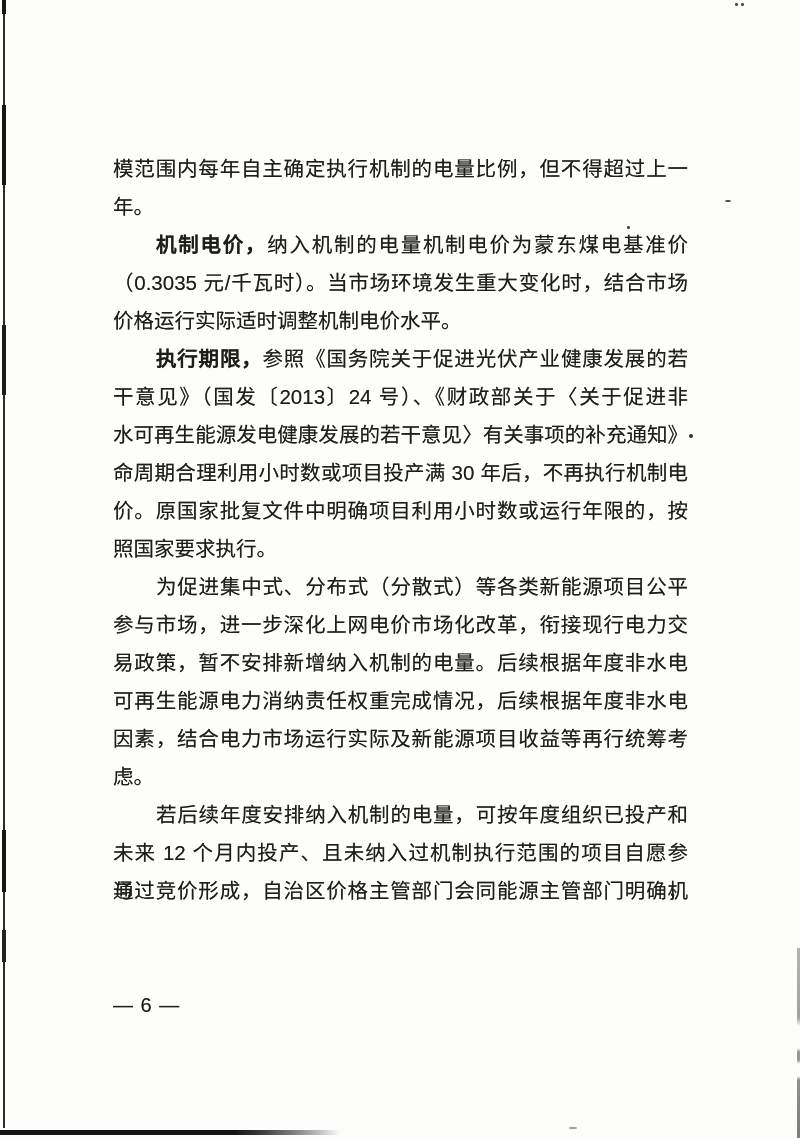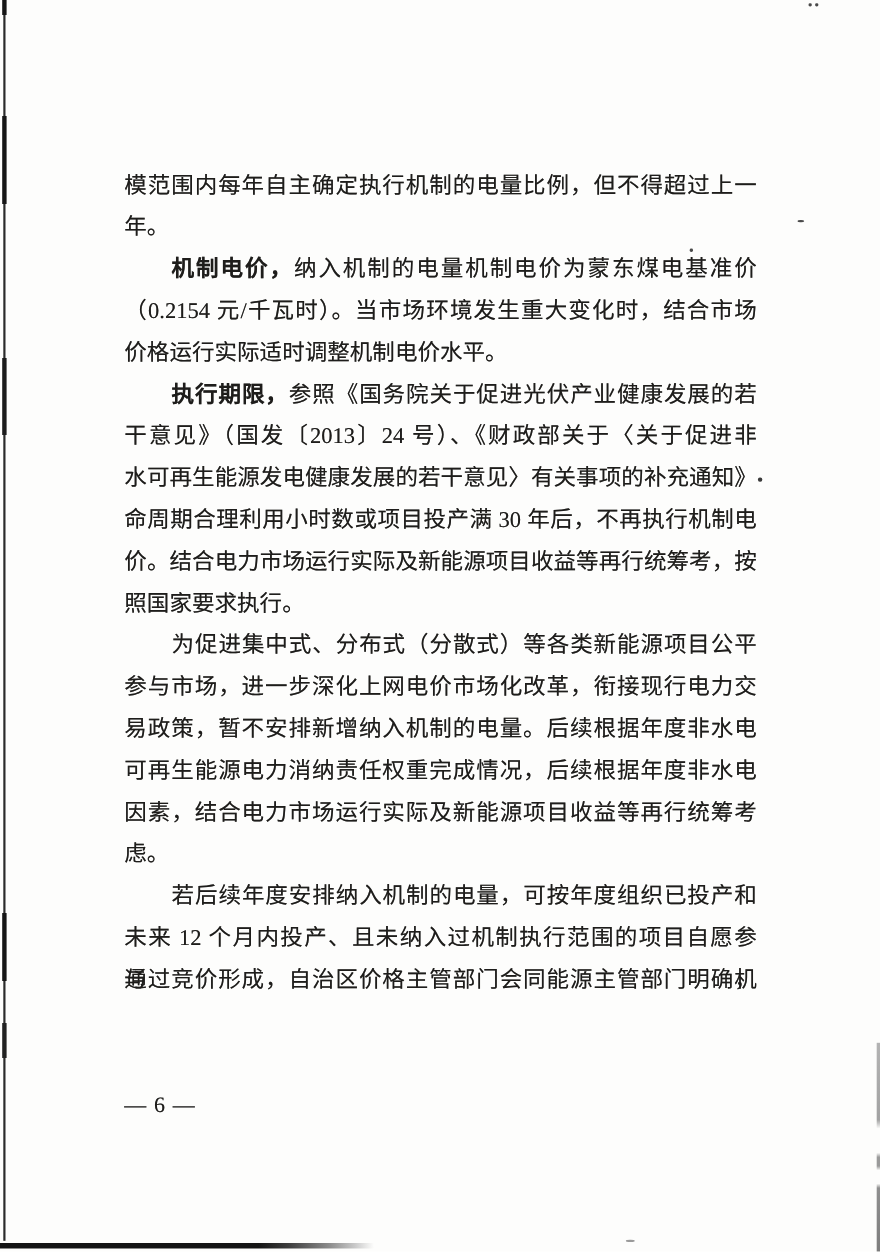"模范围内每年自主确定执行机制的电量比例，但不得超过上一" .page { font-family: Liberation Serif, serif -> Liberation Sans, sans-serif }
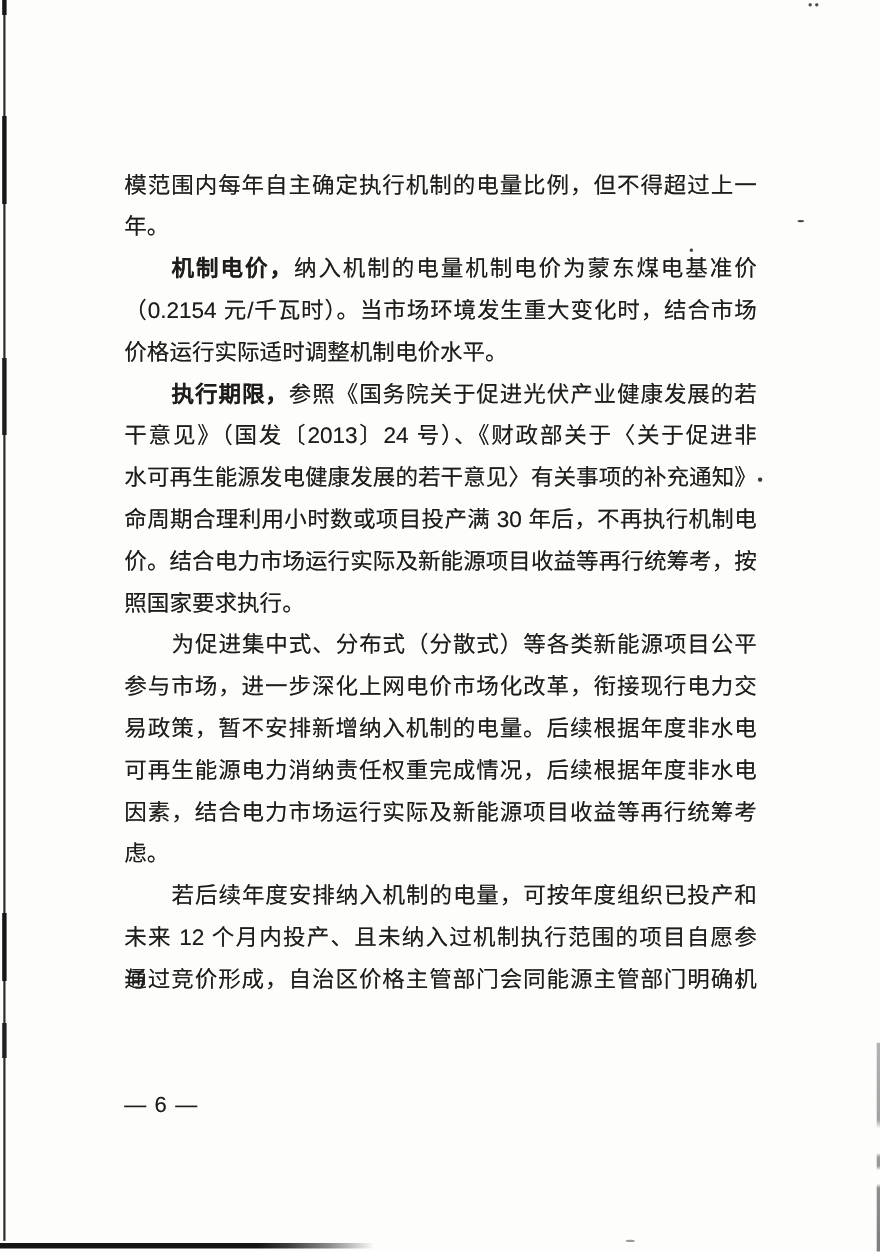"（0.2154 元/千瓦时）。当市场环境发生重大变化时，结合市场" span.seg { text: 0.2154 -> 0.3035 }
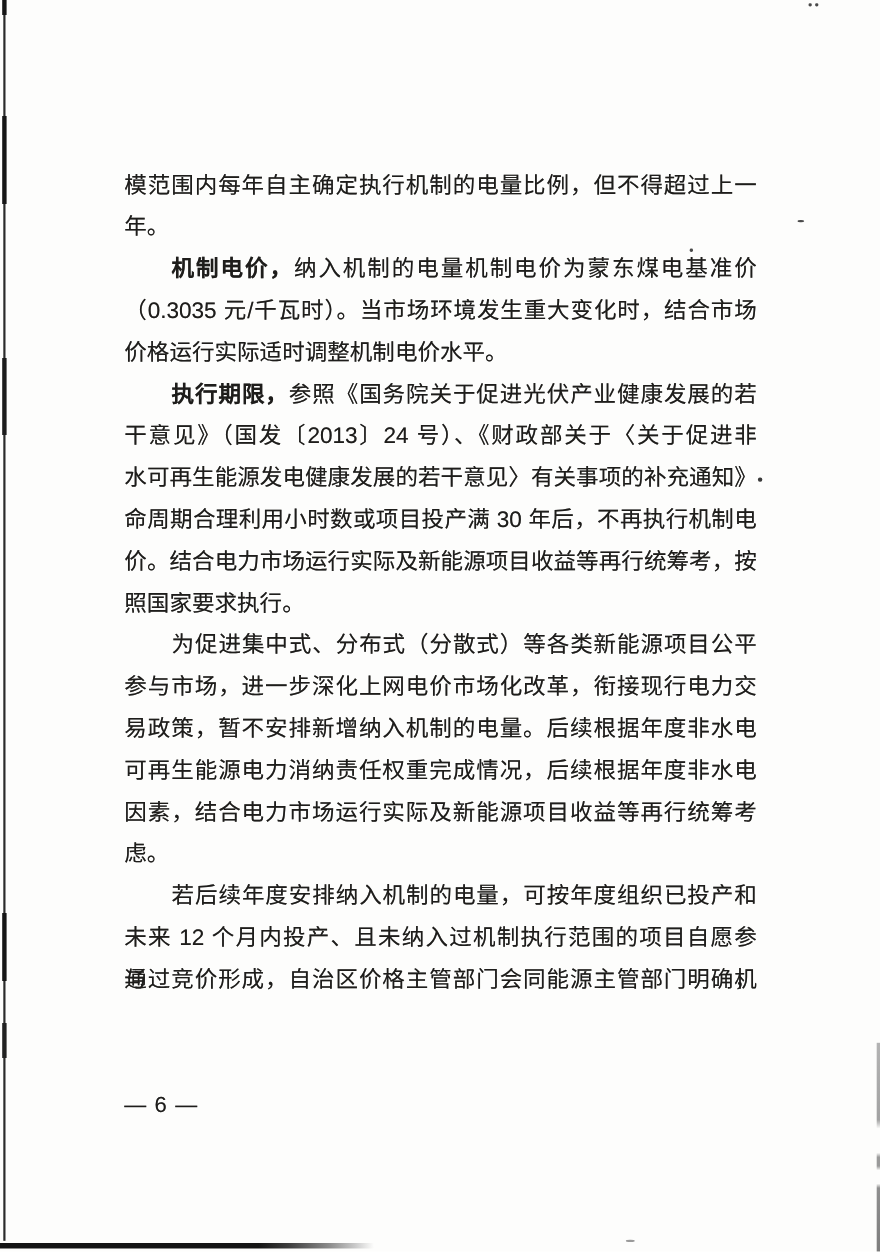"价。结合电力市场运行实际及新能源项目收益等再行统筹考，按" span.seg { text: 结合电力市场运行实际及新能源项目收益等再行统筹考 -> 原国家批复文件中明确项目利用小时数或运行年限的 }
* * *
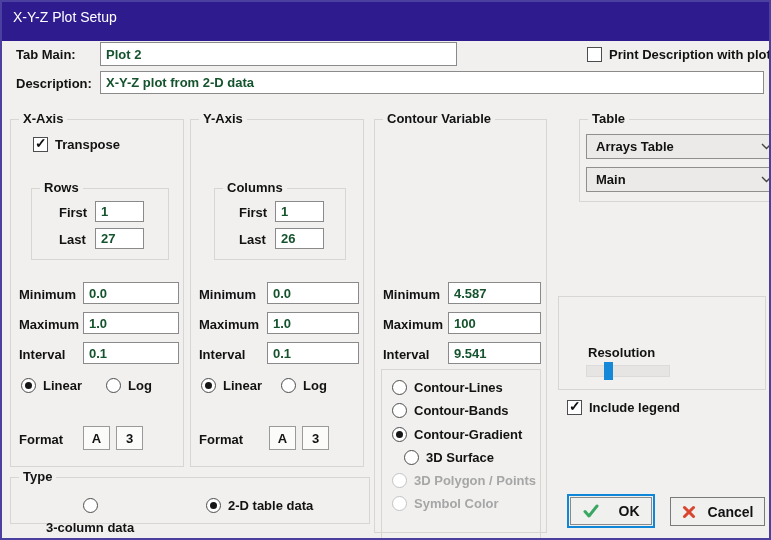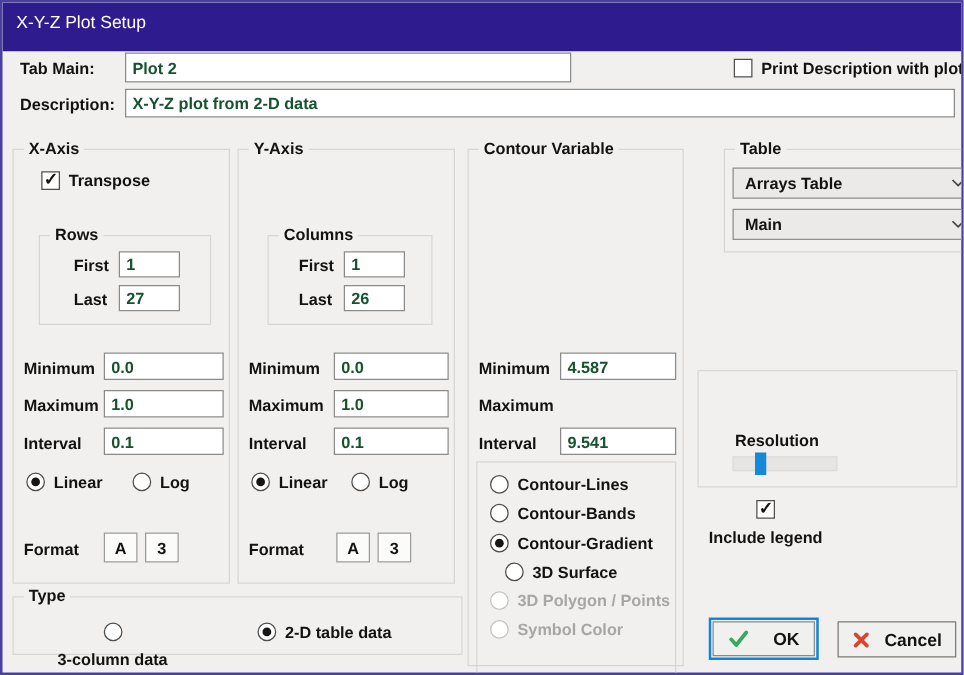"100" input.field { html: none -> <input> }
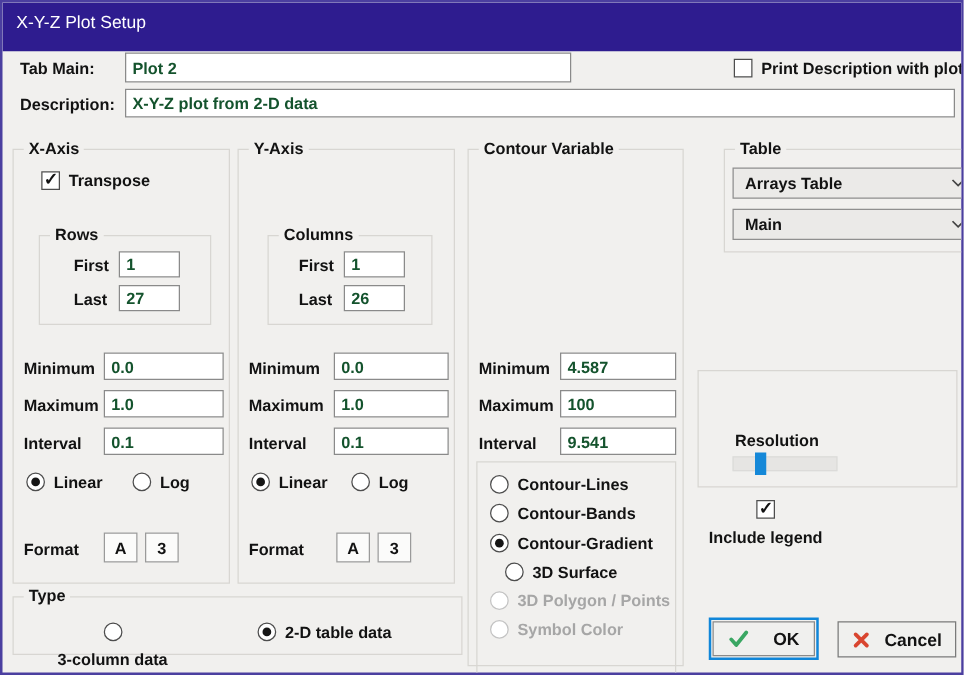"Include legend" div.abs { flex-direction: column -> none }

• _ABOUT THIS TASK_: Go back to the listing above and reproduce, exactly, the stretch from the line bearing "text: 0.2154 ->" through the line bearing "text: 结合电力市场运行实际及新能源项目收益等再行统筹考 ->", without its pictures.

• _OUTPUT FOR THIS TASK_:
"（0.2154 元/千瓦时）。当市场环境发生重大变化时，结合市场" span.seg { text: 0.2154 -> 0.3035 }
"价。结合电力市场运行实际及新能源项目收益等再行统筹考，按" span.seg { text: 结合电力市场运行实际及新能源项目收益等再行统筹考 -> 原国家批复文件中明确项目利用小时数或运行年限的 }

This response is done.